Psychological support hotlines are an effective suicide prevention measure that typically relies on professionals using suicide risk assessment scales to predict individual risk scores. However, the accuracy of scale-based predictive methods for suicide risk assessment can vary widely depending on the expertise of the operator. This limitation underscores the need for more reliable methods, prompting this research's innovative exploration of the use of artificial intelligence to improve the accuracy and efficiency of suicide risk prediction within the context of psychological support hotlines. The study included data from 1,549 subjects from 2015-2017 in China who contacted a psychological support hotline. Each participant was followed for 12 months to identify instances of suicidal behavior. We proposed a novel multi-task learning method that uses the large-scale pre-trained model Whisper for feature extraction and fits psychological scales while predicting the risk of suicide. The proposed method yields a 2.4\% points improvement in F1-score compared to the traditional manual approach based on the psychological scales. Our model demonstrated superior performance compared to the other eight popular models. To our knowledge, this study is the first to apply deep learning to long-term speech data to predict suicide risk in China, indicating grate potential for clinical applications. The source code is publicly available at: \url{https://github.com/songchangwei/Suicide-Risk-Prediction}.
Paper Structure (22 sections, 19 equations, 3 figures, 4 tables)

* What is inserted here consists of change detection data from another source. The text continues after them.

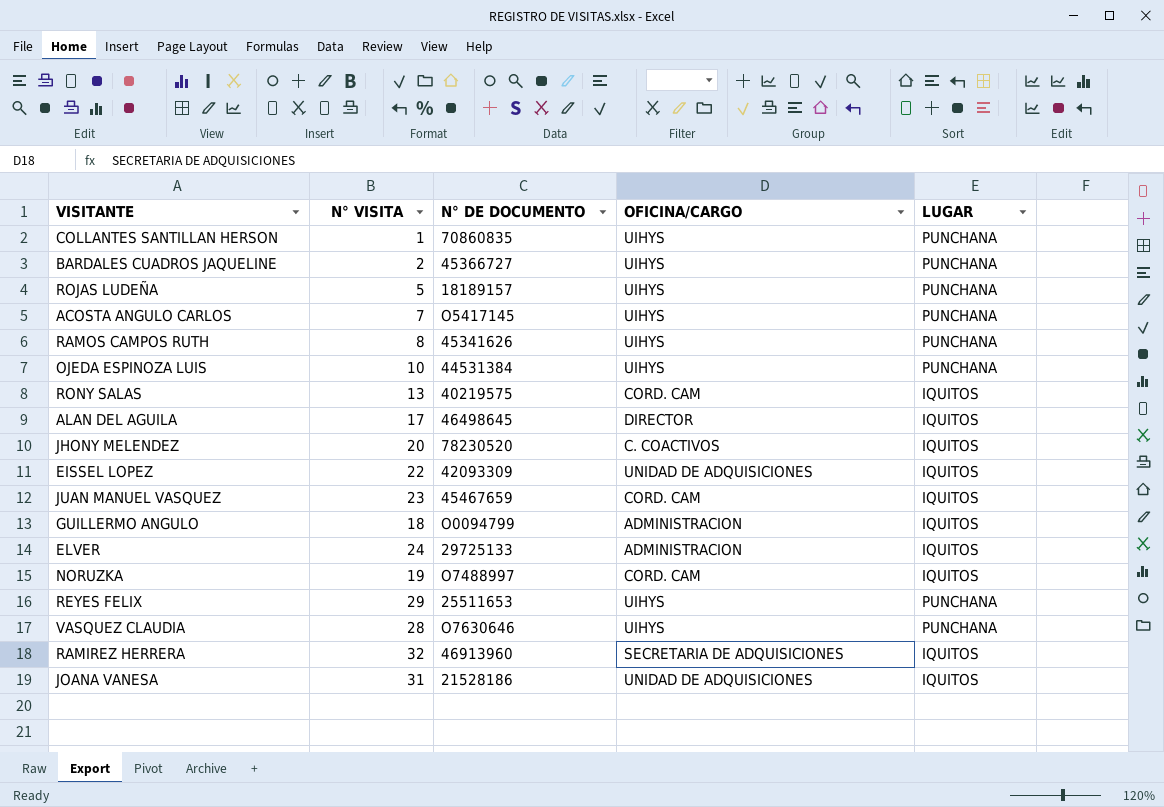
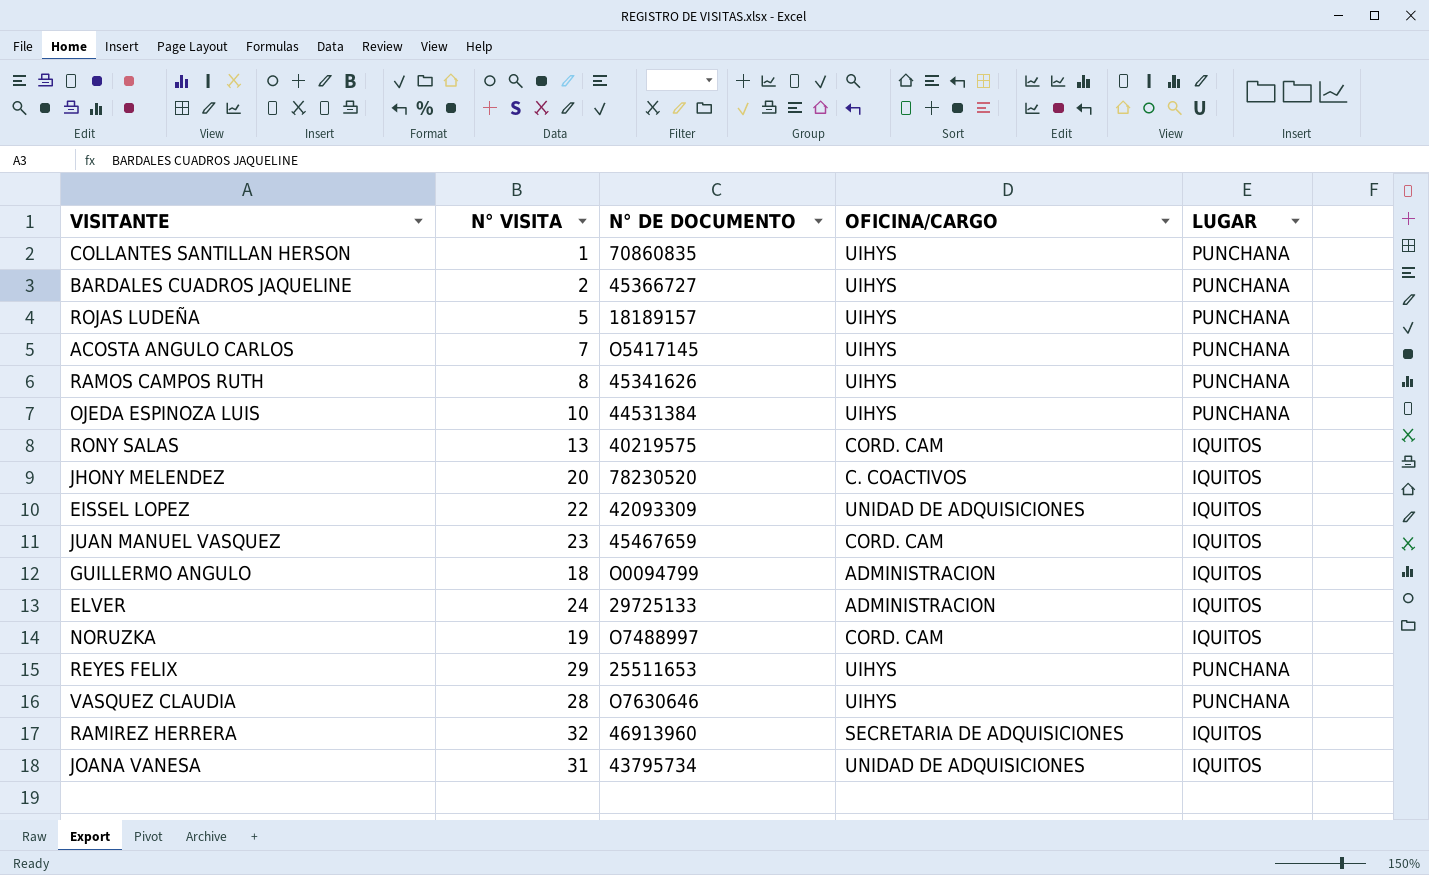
row ALAN DEL AGUILA: 17 | 46498645 | DIRECTOR | IQUITOS -> none
JOANA VANESA | N° DE DOCUMENTO: 21528186 -> 43795734

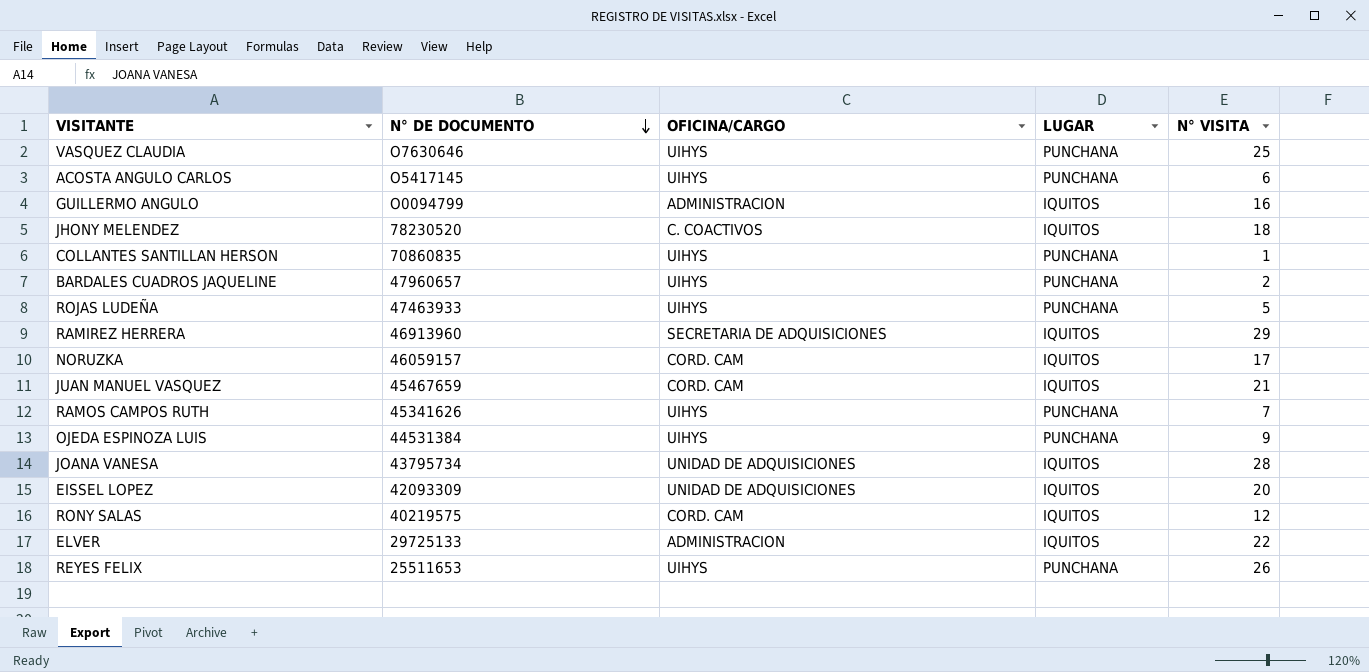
row order: none -> N° DE DOCUMENTO descending
column N° VISITA | position: 2 -> 5
VASQUEZ CLAUDIA | N° VISITA: 28 -> 25
ACOSTA ANGULO CARLOS | N° VISITA: 7 -> 6
GUILLERMO ANGULO | N° VISITA: 18 -> 16
JHONY MELENDEZ | N° VISITA: 20 -> 18
BARDALES CUADROS JAQUELINE | N° DE DOCUMENTO: 45366727 -> 47960657
ROJAS LUDEÑA | N° DE DOCUMENTO: 18189157 -> 47463933
RAMIREZ HERRERA | N° VISITA: 32 -> 29
NORUZKA | N° DE DOCUMENTO: O7488997 -> 46059157
NORUZKA | N° VISITA: 19 -> 17
JUAN MANUEL VASQUEZ | N° VISITA: 23 -> 21
RAMOS CAMPOS RUTH | N° VISITA: 8 -> 7
OJEDA ESPINOZA LUIS | N° VISITA: 10 -> 9
JOANA VANESA | N° VISITA: 31 -> 28
EISSEL LOPEZ | N° VISITA: 22 -> 20
RONY SALAS | N° VISITA: 13 -> 12
ELVER | N° VISITA: 24 -> 22
REYES FELIX | N° VISITA: 29 -> 26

This paper contains 22 sections, 19 equations, 3 figures, 4 tables.

Figures (3)

  • Figure 1: The flowchart of the psychological support hotlines. The service process of a psychological support hotlines is divided into three main stages: suicide risk assessment, crisis intervention, and follow-up support. During the suicide assessment stage, interventionists usually spend 15 to 30 minutes using a suicide risk assessment scale to determine whether the caller has suicidal tendencies. In the crisis intervention stage, for those callers assessed as having suicidal tendencies, necessary support and assistance will be provided. Finally, in the follow-up support stage, these individuals will undergo continuous risk assessment and intervention over the next 12 months to ensure that they receive long-term and sustained care and support.
  • Figure 2: The model architecture for this research. First, segmented speech is extracted as a series of embeddings using the pre-trained Whisper model. These feature embeddings are then processed through a transformer-based encoder to establish long-distance dependencies. Finally, the LSTM decoder performs multi-task learning by connecting to two classification heads—one for scale prediction and the other for overall suicide risk assessment.
  • Figure 3: Distribution of speech duration (in minutes) for the psychological support hotlines.